Though Mansfield’s life begins in New Zealand in the late 19th century, she makes her mark on the literary world in England. An eventual friend and contemporary of Virginia Woolf, Mansfield is sent to Queens College in London at the age of 14. In New Zealand after graduation, Mansfield persuades her wealthy father to let her return to England to pursue a career in the arts. He grudgingly agrees, offering her a small allowance, hoping that poverty will convince her to come home. In London, she dabbles in music and performance and becomes a hit at parties. But the literary world beckons, and after her first short story collection is published, she connects with and eventually marries John Middleton Murry, the publisher of a new literary journal. Unfortunately, an earlier fling in Bavaria leaves her with gonorrhea and then she contracts tuberculosis.

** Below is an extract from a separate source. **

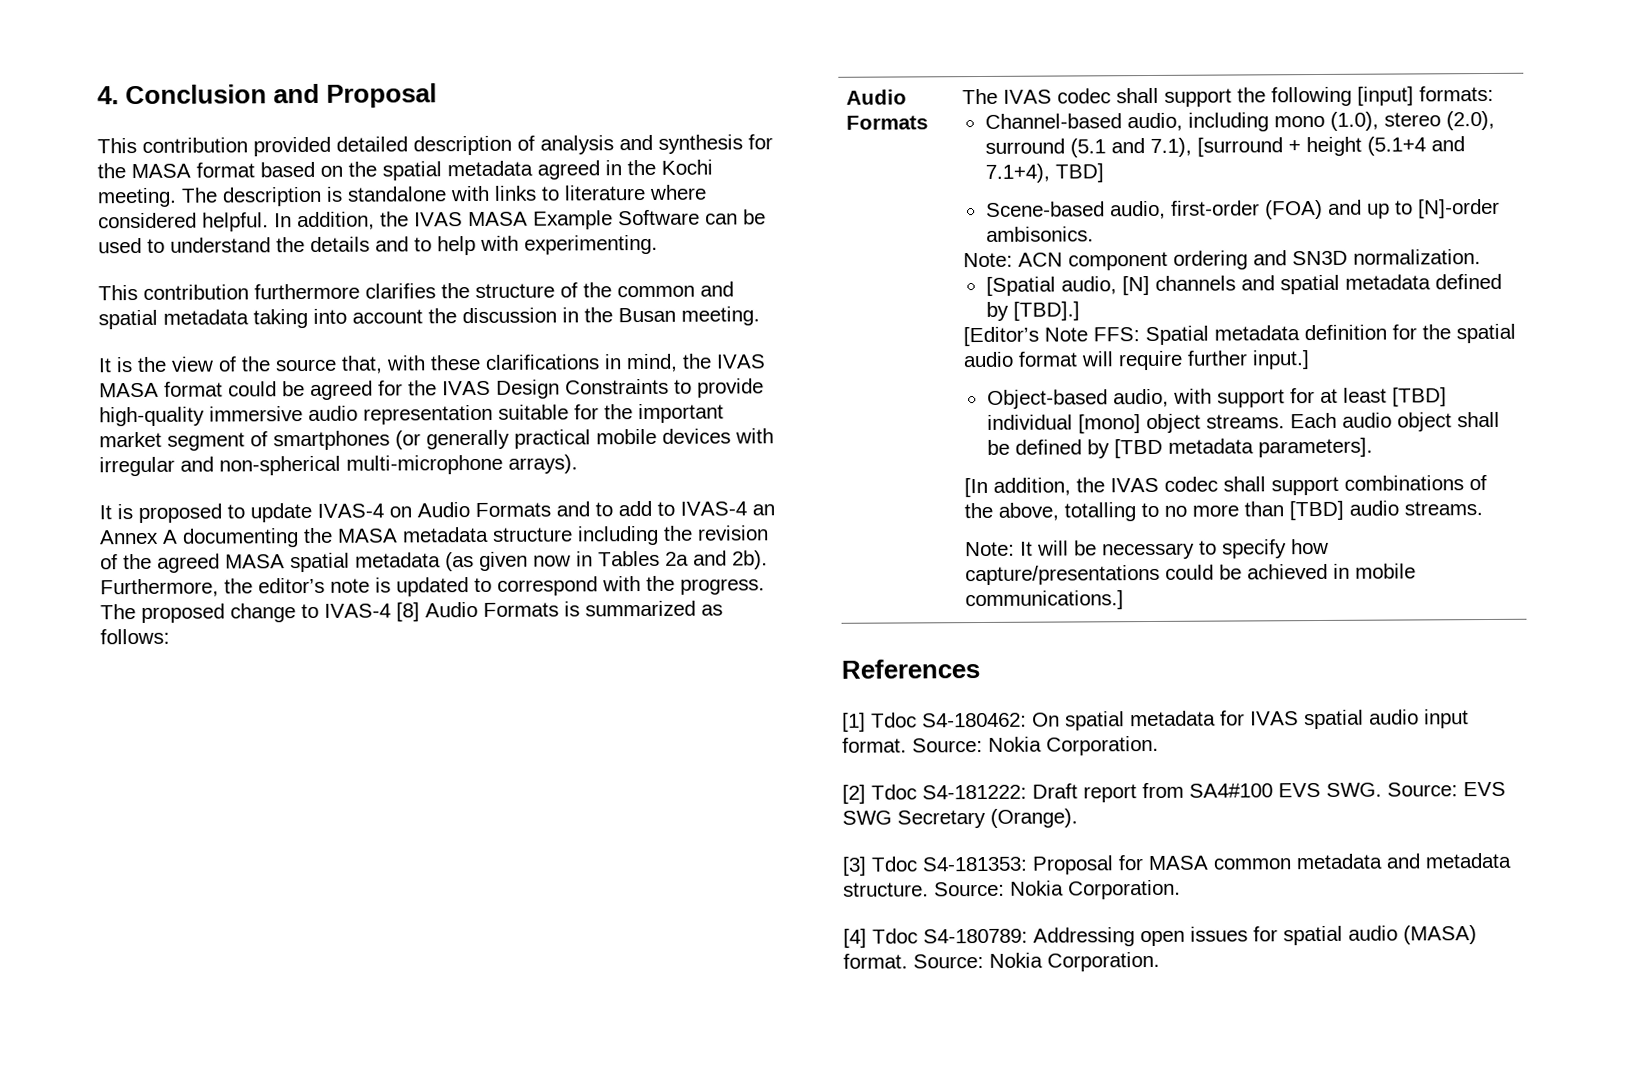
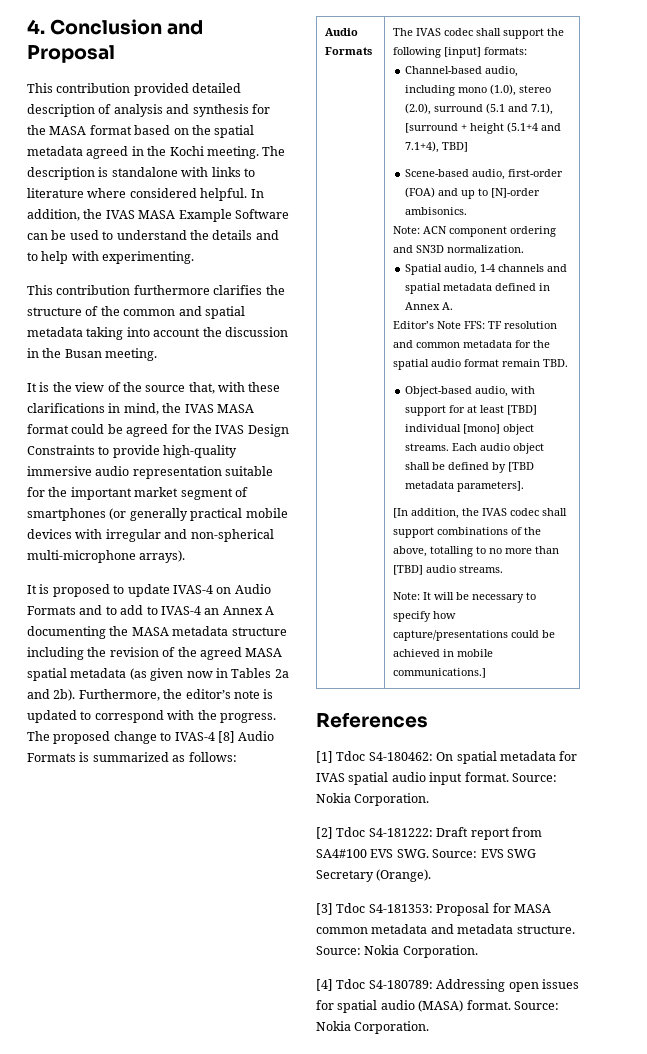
- [Spatial audio, [N] channels and spatial metadata defined by [TBD].]
- [Editor’s Note FFS: Spatial metadata definition for the spatial audio format will require further input.]
+ Spatial audio, 1-4 channels and spatial metadata defined in Annex A.
+ Editor’s Note FFS: TF resolution and common metadata for the spatial audio format remain TBD.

As her literary star is rising due to her innovative stream-of-consciousness style, Mansfield becomes increasingly more ill and flees to Italy for better weather. During a protracted five-year battle with TB, she seeks a miracle cure while never ceasing to write stories and reviews, creating an impressive body of work in a very short lifetime. FitzPatrick’s heavily researched novel, which focuses mainly on the five years that Mansfield fights her battle with TB, truly gets into the head of the innovative writer as she balances career, a shaky marriage, and a fatal illness while struggling financially. The dialogue and period details are convincing, and bright spots come from close friends, including Woolf, but mostly the bizarrely devoted Ida Baker, a writer, whom FitzPatrick re-creates with generosity. The story is a tragic one, but the author deftly captures Mansfield’s fervent dedication to her craft and her unwavering hope that she will overcome her illness.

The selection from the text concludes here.